The Salaryman's Wife(24)
“You sure you want to stay on here, honey? For what we’re paying, you’d expect central heating!” Mrs. Chapman was outraged.
“Actually I don’t expect it,” I said, sensing more disapproval from Yuki and Taro. “I don’t expect this to be a little America.”
“Well, I’ve done all I can with no heat and the rabbit diet.” Mrs. Chapman peered into her bowl of miso soup and put the lid back on. “I’ll get on to Singapore and some real food, if I can get a flight out today.”
“Today? You need to talk to a travel agent because it’s the middle of the holiday season! What are you going to do in Osaka if there’s no connecting flight?” I had a terrible vision of her with a pile of luggage and no one to help.
She refused all logical arguments, though, and wound up having Taro call an agent. No space, as I’d expected. Since she was so sulky, Taro helped book her on a day tour of the Alps with an English-speaking guide. I agreed to take her to Alpenhof myself to meet the bus.

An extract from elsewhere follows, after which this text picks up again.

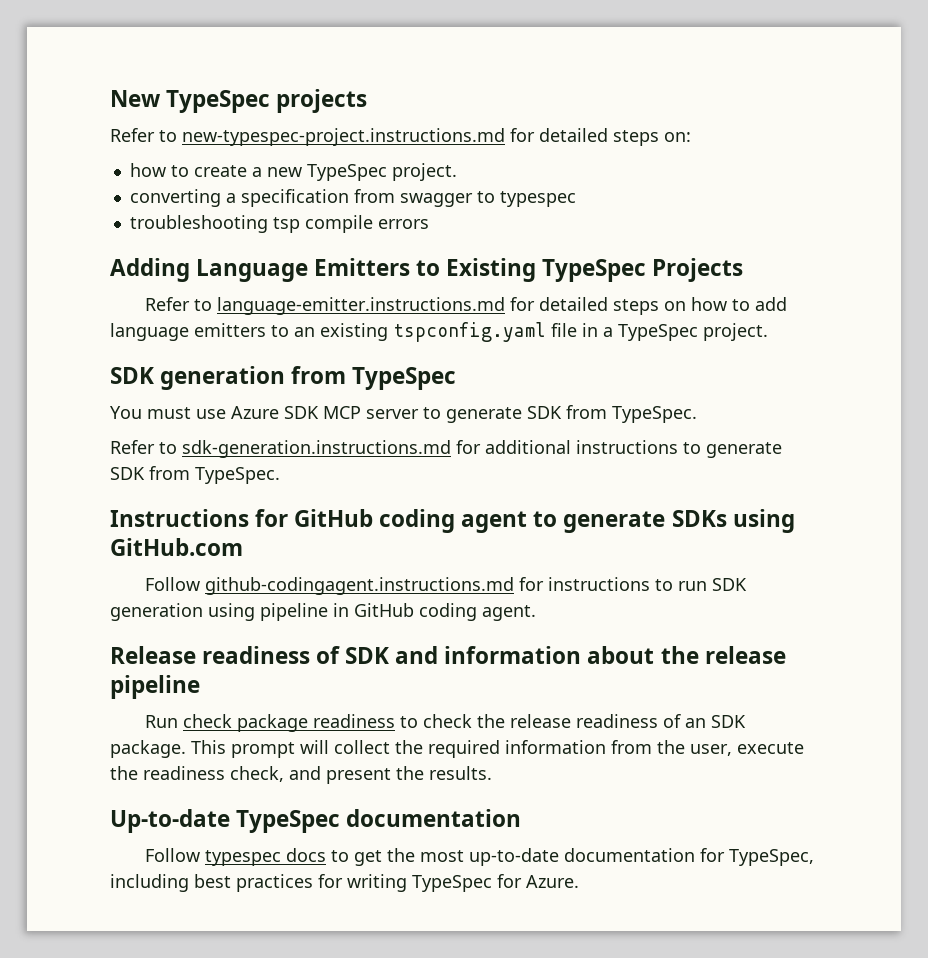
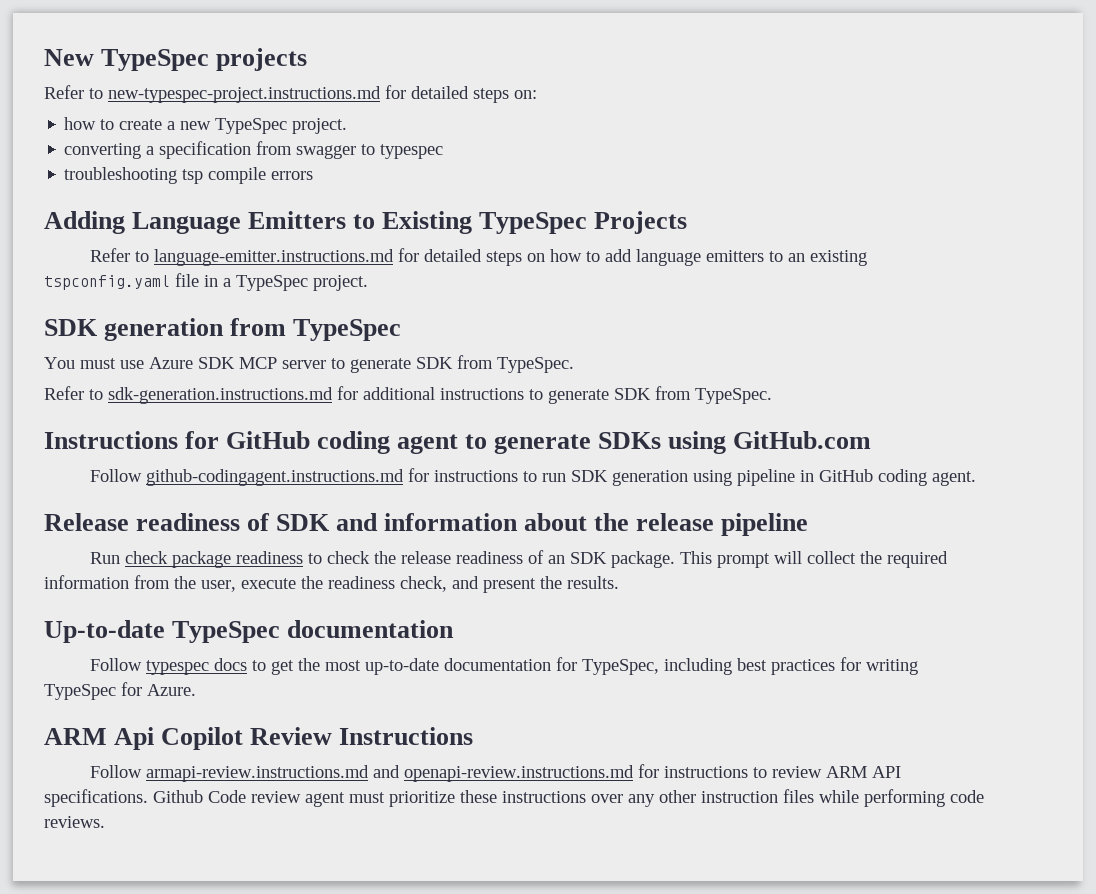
+ ARM Api Copilot Review Instructions
+ Follow armapi-review.instructions.md and openapi-review.instructions.md for instructions to review ARM API specifications. Github Code review agent must prioritize these instructions over any other instruction files while performing code reviews.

Half an hour later, as I slipped into my boots at the minshuku entrance, Mrs. Yogetsu marched up to me.
“You made a lot of noise last night and tore the shoji paper over your window.” Her voice was as frigid as the wind that had blown through it.
“That’s because the heater in my room broke. I could have died from gas poisoning!”
“If you don’t know how to use a heater, please ask for help.”
She had a lot of nerve to treat me like a foreigner, given all her lectures to me were in Japanese. I figured the only way to fight back would be to give her a taste of my American mother’s haughtiness. In a cold voice, I told her, “I do know how to use a heater, and I know the one in my room is broken. I’ll need a new appliance or a new room tonight—your choice. Just have it done by the time I come back.”
At the Alpenhof Hotel, I carried Mrs. Chapman’s overweight carry-on bag into the bus and saw her settled among a nice group of senior citizens from Canada. I waved until the bus disappeared into a red blur against the winter landscape. Then I was alone, feeling worse than I’d expected.
I had to do something. Anything. I wandered like a zombie through the town until I found the Shiroyama Folk Art Center, a gallery nestled in the downstairs rooms of an old merchant’s house. The curators had assembled an excellent exhibit on three centuries of regional lacquerware, so I forced myself to study the spare elegance of the shunkei handicrafts Setsuko Nakamura had lectured us about in the living room on New Year’s Eve.
Thinking of her made me sad again. If I had gotten off on the right foot, we could have become confidantes. I could have told her about the Tokyo group I knew who helped women break away from abusive marriages. I might have given her a reason not to walk out in the snow to her death.
Back at the minshuku in mid-afternoon, I struggled to open my bedroom door, this time from the outside. I fiddled with it and at last the obstruction, a small, stiff wedge of paper, dropped to the ground. I lay on my futon and unfurled it. A Lotte chewing-gum wrapper. What did it remind me of?
When it hit me I was off the futon and groping wildly in the pockets of the jeans I had worn the two previous days. I slid my hands to the very corners. Nothing.
I must have thrown away the similarly tiny scrap of paper that had been stuck in the bathroom door New Year’s morning. But there wasn’t a waste basket in the dressing room; I’d taken it with me. Then I’d reused it. I closed my eyes, recalling the feel of the paper in my hands, how I’d unfolded it to wrap the chopstick rest before taking it upstairs for safe-keeping.
I began rummaging through the tea caddy where I’d stashed the chopstick rest. My hands quickly sorted the spare coins and receipts I’d been collecting and pulled up the small piece of blue and white ceramic. Its wrapper was gone.
8
Hugh had not returned from the Sendai meeting at the Alpenhof, although Mr. Yamamoto had. He answered my questions about Hugh’s whereabouts in a sullen tone that made me think he had been closed out of something. It was tough to be the youngest person in a Japanese company, I knew from experience. I offered a sympathetic look which was not returned.
I went back to my room, combed my hair, and changed into the plaid miniskirt I’d worn on the train. It had a slimy residual feeling about it, but it would look better than my snow- and salt-drenched jeans. It was already five P.M. and dark; I thought Hugh might be knocking off in the bar with his colleagues.
I’d guessed wrong. The concierge told me the Sendai group was still in session. All the tables in the bar were taken, so I wound up leaning against the circular wooden bar with a half-pint of Asahi Super-Dry beer. I eventually found a seat next to a middle-aged skier who couldn’t get over my funny accent—did I come from Hokkaido or somewhere like that? I didn’t agree or disagree, just wondered how long I could last.